Problem: Starting with the line that contains "- Uses sendfile()" and stopping after the line that contains "- Sender identification", return each line below exactly as written, with no others.

"""

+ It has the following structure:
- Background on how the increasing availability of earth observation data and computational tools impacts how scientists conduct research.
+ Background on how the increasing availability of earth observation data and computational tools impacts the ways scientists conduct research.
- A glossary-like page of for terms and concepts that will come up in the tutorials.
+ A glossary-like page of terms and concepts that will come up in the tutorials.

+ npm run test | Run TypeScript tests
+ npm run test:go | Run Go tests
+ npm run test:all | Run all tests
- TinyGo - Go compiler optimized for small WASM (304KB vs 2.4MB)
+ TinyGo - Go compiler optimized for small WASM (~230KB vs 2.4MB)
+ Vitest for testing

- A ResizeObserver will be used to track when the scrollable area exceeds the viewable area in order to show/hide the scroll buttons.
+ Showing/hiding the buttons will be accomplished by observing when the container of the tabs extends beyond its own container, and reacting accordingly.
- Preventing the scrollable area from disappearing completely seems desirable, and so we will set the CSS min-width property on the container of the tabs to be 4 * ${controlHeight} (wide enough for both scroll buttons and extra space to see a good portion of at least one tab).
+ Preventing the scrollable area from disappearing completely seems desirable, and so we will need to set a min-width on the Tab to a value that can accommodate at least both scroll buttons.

"""
"""

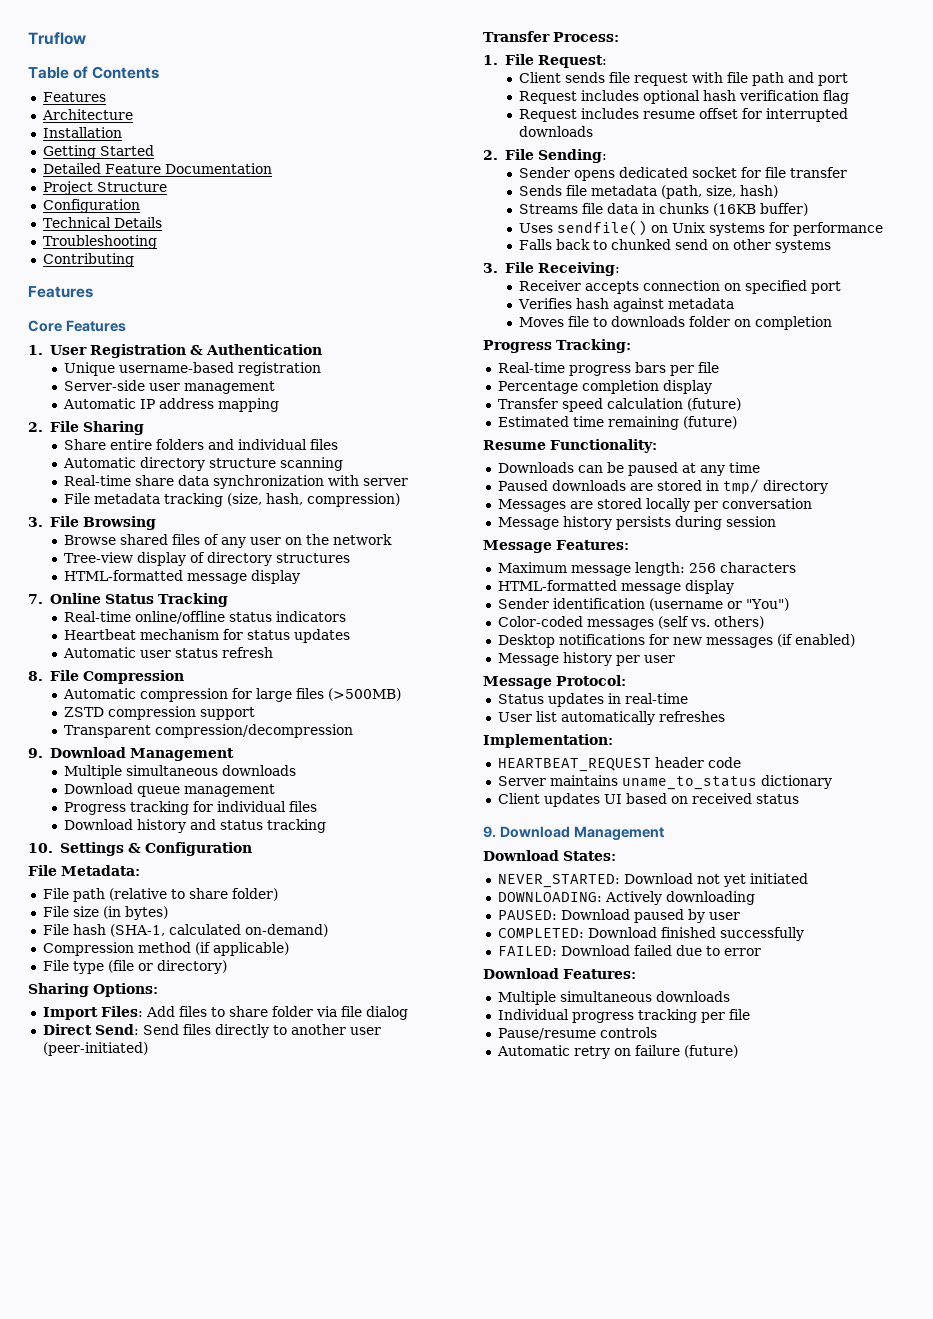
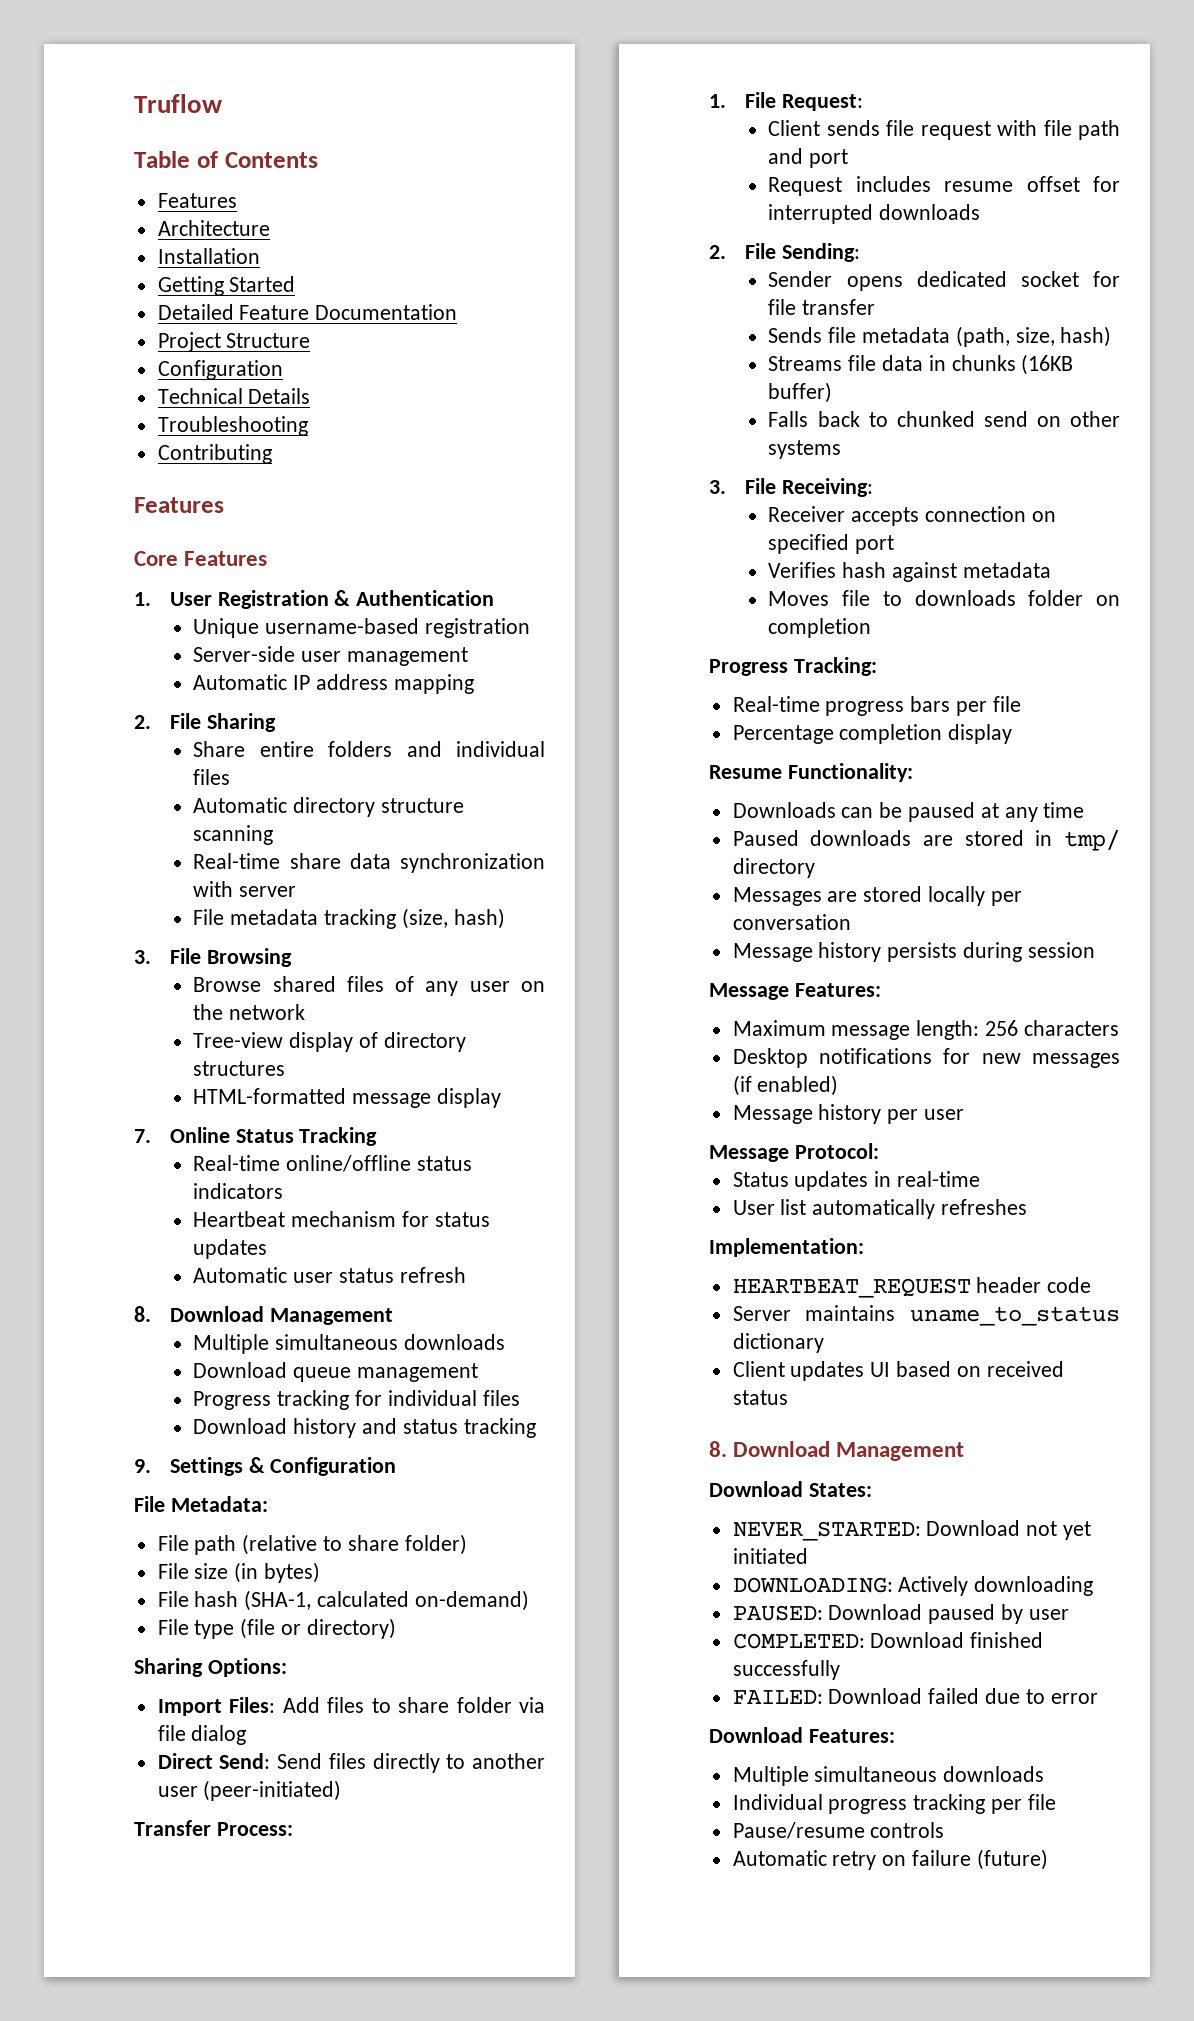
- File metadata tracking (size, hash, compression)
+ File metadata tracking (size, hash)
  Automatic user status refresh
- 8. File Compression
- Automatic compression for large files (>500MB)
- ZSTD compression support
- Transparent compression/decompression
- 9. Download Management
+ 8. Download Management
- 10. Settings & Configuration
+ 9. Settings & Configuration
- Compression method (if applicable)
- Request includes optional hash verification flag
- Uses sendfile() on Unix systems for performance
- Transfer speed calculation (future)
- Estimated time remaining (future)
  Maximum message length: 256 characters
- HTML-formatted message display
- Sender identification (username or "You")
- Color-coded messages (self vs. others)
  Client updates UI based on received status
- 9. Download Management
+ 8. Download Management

"""
"""

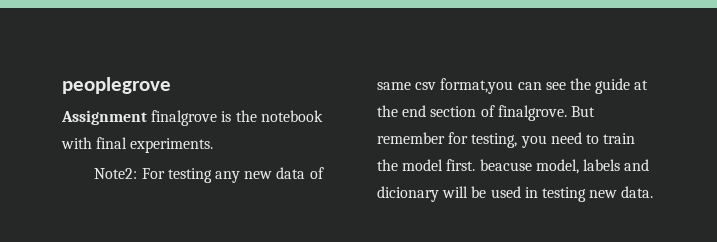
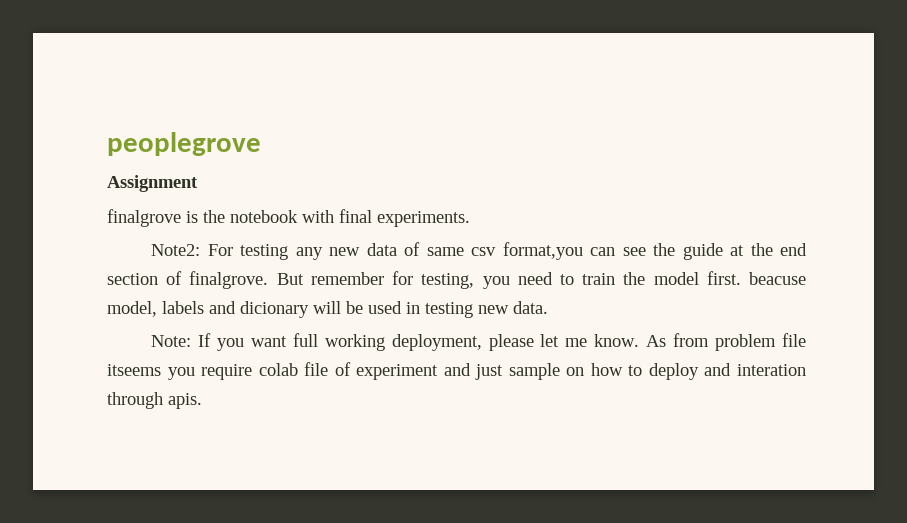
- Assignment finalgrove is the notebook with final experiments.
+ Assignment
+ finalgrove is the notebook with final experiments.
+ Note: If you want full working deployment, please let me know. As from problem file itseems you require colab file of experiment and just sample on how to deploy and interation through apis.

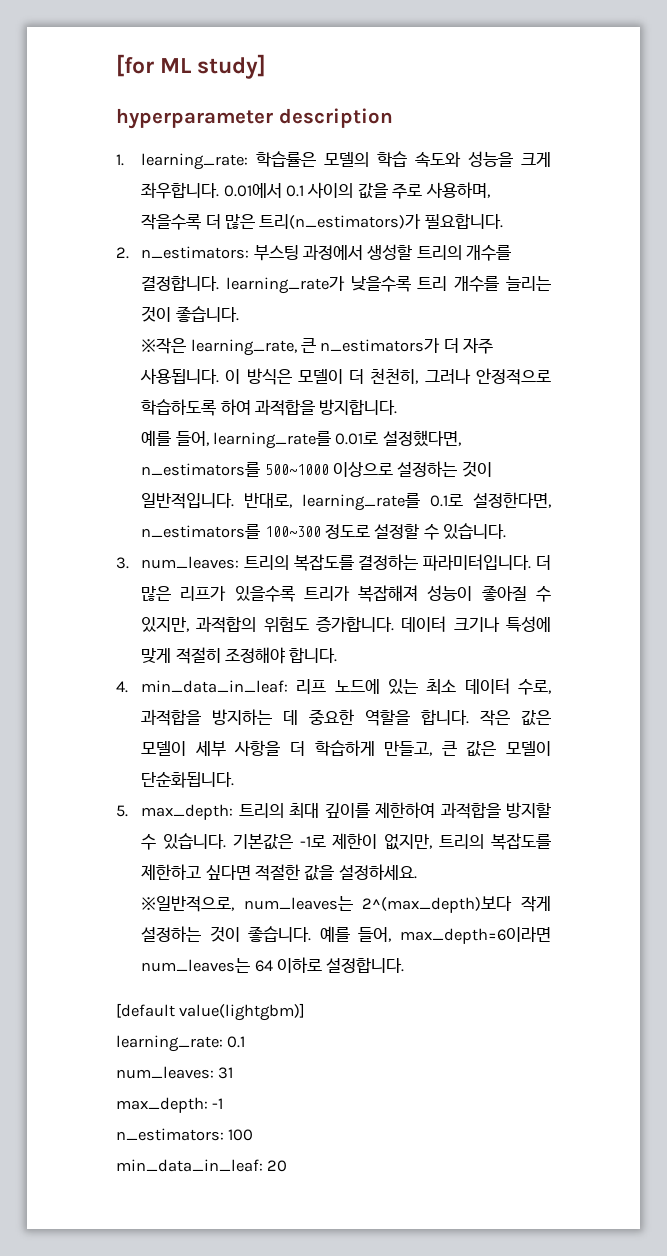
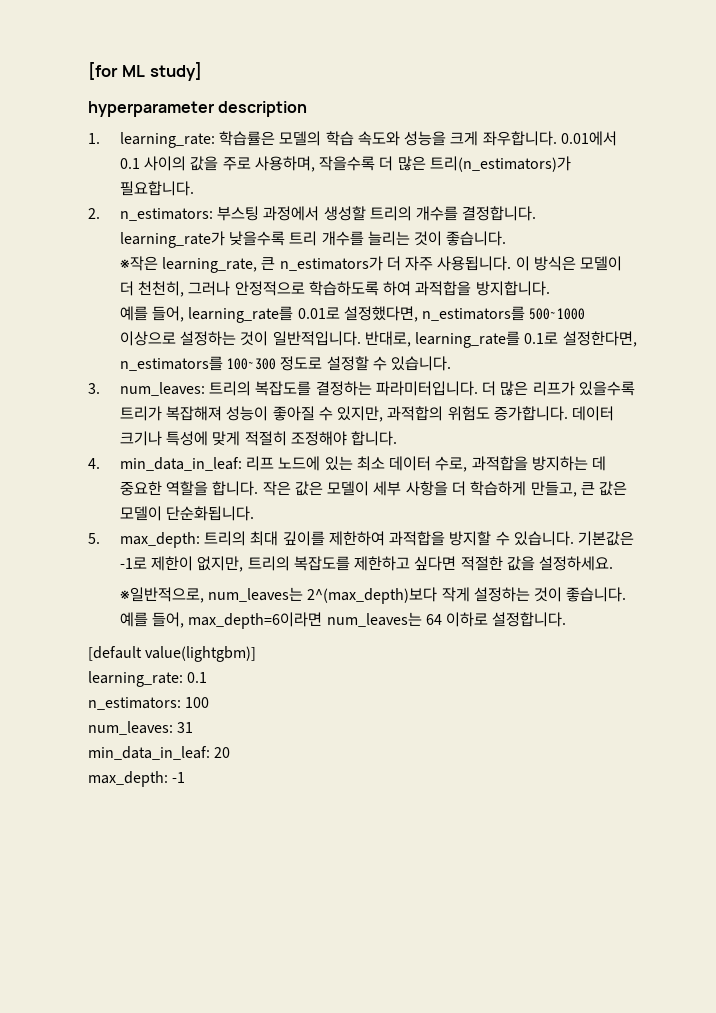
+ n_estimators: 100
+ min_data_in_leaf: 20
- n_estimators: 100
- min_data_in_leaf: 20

"""

Answer space:
- Uses sendfile() on Unix systems for performance
- Transfer speed calculation (future)
- Estimated time remaining (future)
  Maximum message length: 256 characters
- HTML-formatted message display
- Sender identification (username or "You")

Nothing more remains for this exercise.